When he was 25, he was caught using colored markers to graffiti “Tank” and smiley faces on a wall near the Riverwalk. He was arrested and charged with criminal mischief.

“I went to jail for that,” he said. “Graffiti was my choice.”

They kept him there for several days. Fellow inmates with more serious charges gave him advice: “They were like, ‘Stop drawing on the walls. You can get out of jail. We can’t,” he said. He worked off his community service hours and paid his fees, and the state dropped the case.

“No more spray painting,” he said. “I’m just touching canvases now.”

One night last month, he was assaulted by two downtown men as he walked to the bus stop. He went to the hospital for staples in his scalp. Somehow, he said, the experience seemed to improve his art.

What happened with his art was fortuitous. Next to the busy Jimmy John’s is Kava Culture, a funky cafe-like establishment that hosts community get-togethers, including an open-mic night and group meditation. Two years ago, at an art party, Baham picked up a small canvas and started painting.

It’s a beautiful painting, someone said. “And I thought, ‘Maybe I should continue if people like my colors,'” he said.

He would come when it wasn’t an arts night and ask for a canvas, said Matthew Clark, director of Kava Culture. “He just started painting and we were like, ‘Oh my god, this guy can paint,'” he said. “The quality he was able to produce was simply breathtaking.”

His advice from Jimmy John started to go towards art supplies. At an event where people were selling jewelry and doing magic tricks, Kava Culture gave her a table. “I was just out there selling art for money,” he said.

“In two years, I went from zero to a hundred so fast,” he said.

His paintings, displayed inside the kava bar, often include a graffiti-style three-pointed crown in homage to the late New York artist Jean-Michel Basquiat, a famous pioneer of street art. Some of Baham’s pieces incorporate portraits made by his friend and fellow artist, Chase DiBrizzi.

A recent piece included whimsical Wi-Fi symbols on an abstract background. Another featured a city skyline in oranges and pinks – his favourite, he said, “because it looks like downtown when it comes towards night.”

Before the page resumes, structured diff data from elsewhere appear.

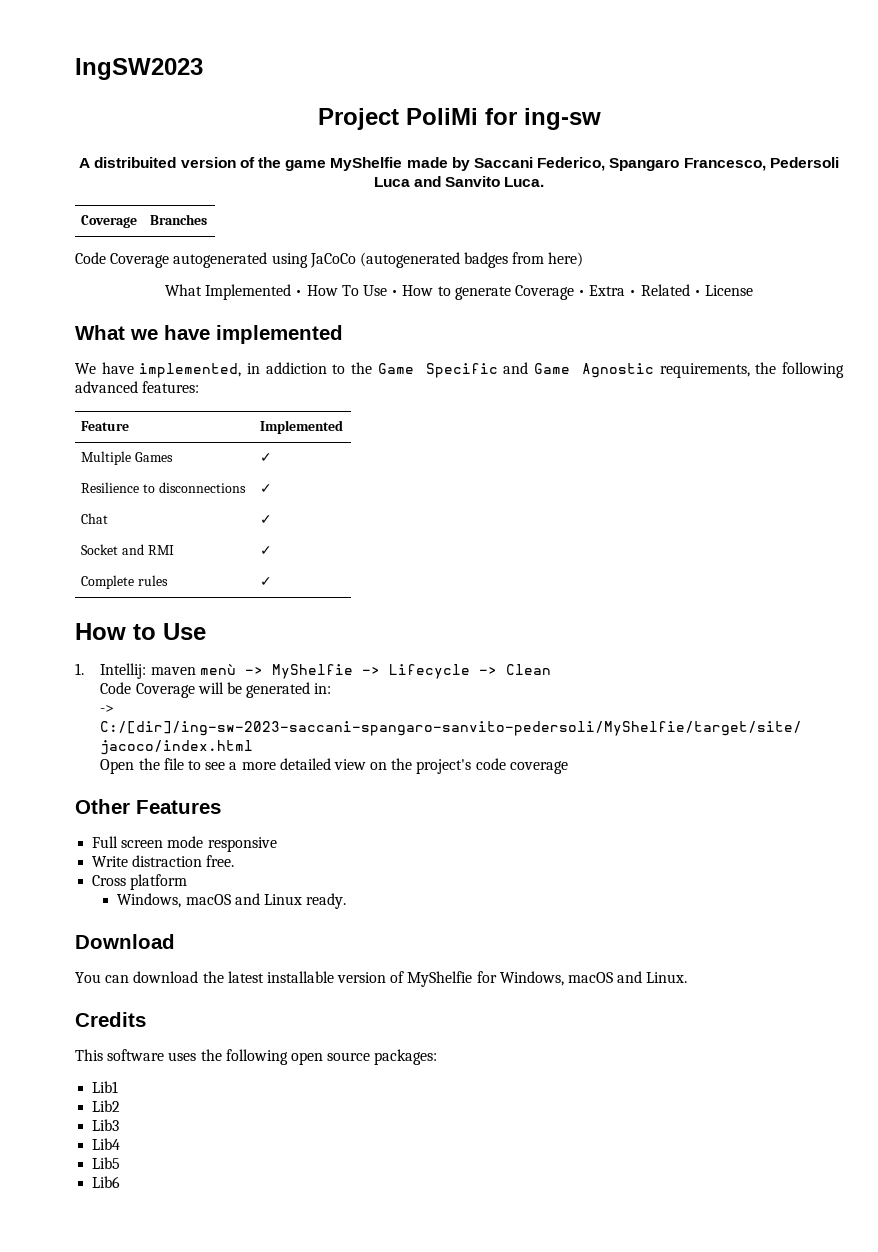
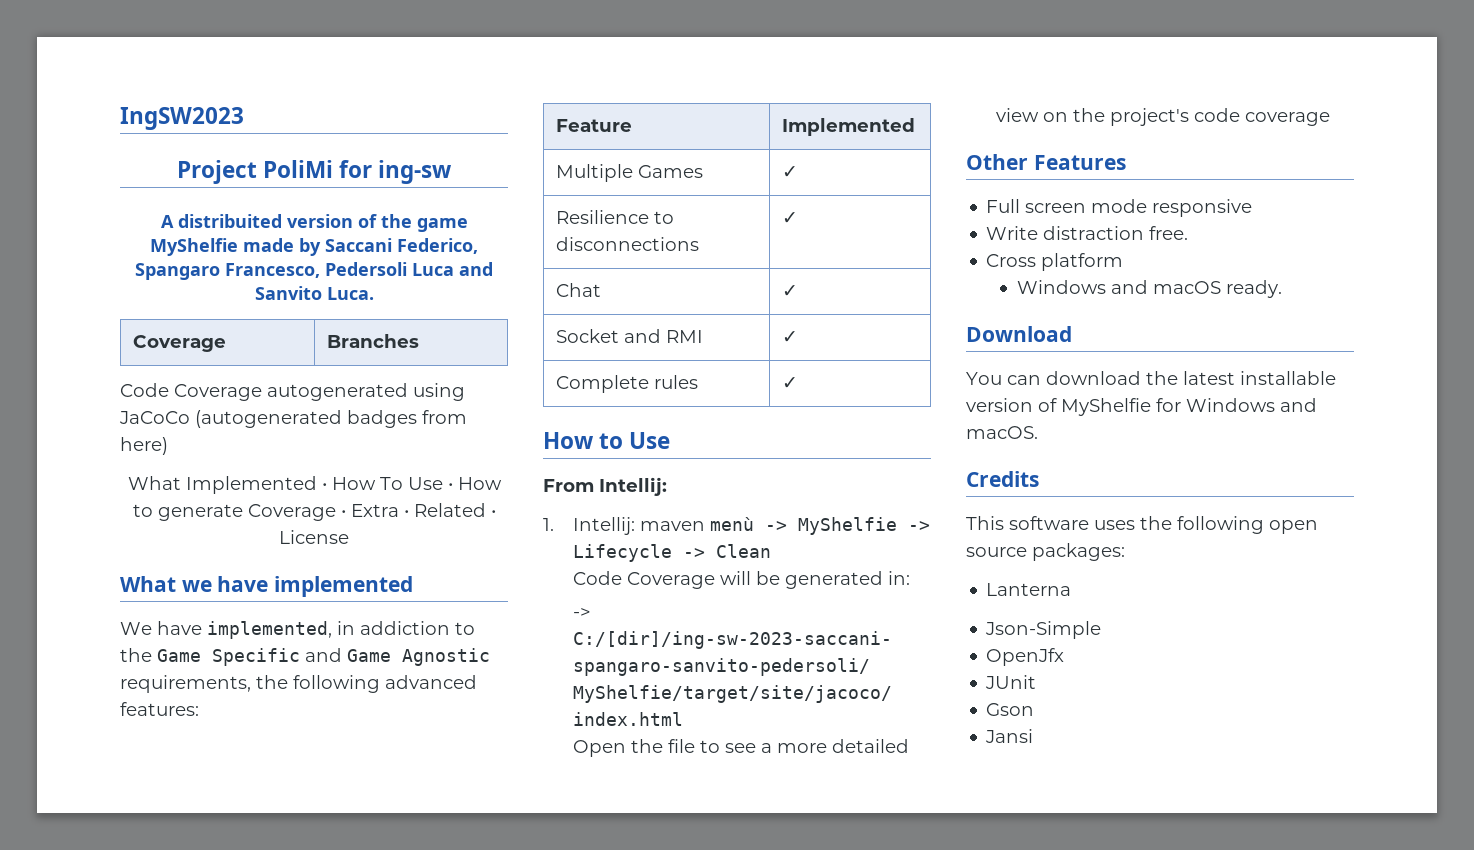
+ From Intellij:
- Windows, macOS and Linux ready.
+ Windows and macOS ready.
- You can download the latest installable version of MyShelfie for Windows, macOS and Linux.
+ You can download the latest installable version of MyShelfie for Windows and macOS.
- Lib1
- Lib2
- Lib3
- Lib4
- Lib5
- Lib6
+ Lanterna
+ Json-Simple
+ OpenJfx
+ JUnit
+ Gson
+ Jansi

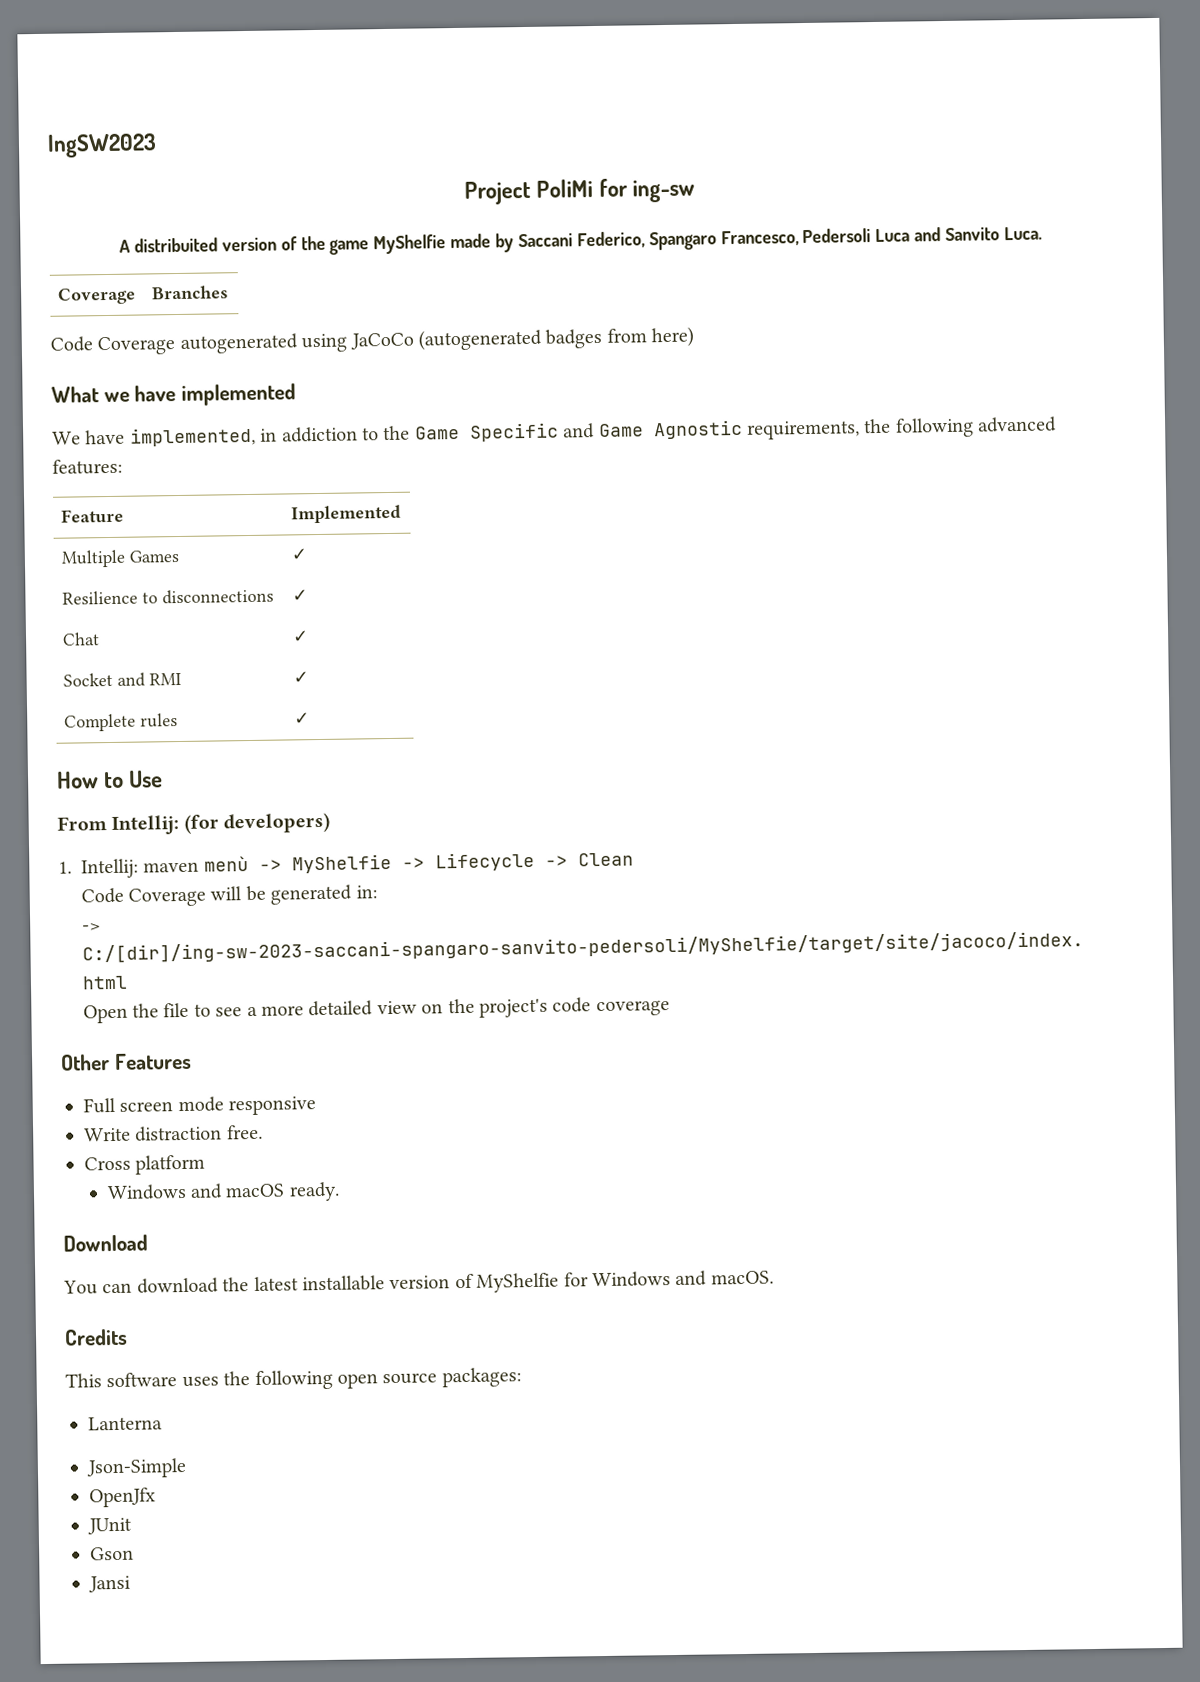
- What Implemented • How To Use • How to generate Coverage • Extra • Related • License
- From Intellij:
+ From Intellij: (for developers)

Gary Yamnitz, a retired credit union manager, has two. “A friend came in (my place) and said, ‘Is this at Glen’s?'” he said.

Baham’s personality seems to fit into the street art gig. At 6ft 5in, he often leans over to hug someone. “He’s just an easy going guy, always wants to talk to anybody,” Clark said.

This Friday afternoon, Antonio Ross, who works for the Department of Defense and was in town from Atlanta, took a liking to the still-drying piece that Baham had just finished – enough to make the purchase of 150 $. “A beautiful work of art,” he said.

“And to see someone here doing something positive, you support them,” he said.

He asked Baham if he would include his thumbprint when adding his signature to the board. Was it in case Baham became famous one day?

“He’s famous now,” Ross said, nodding to people watching him work.

“My goal is to travel the world, to sell my art,” Baham said. “And ride in every skatepark in the world.”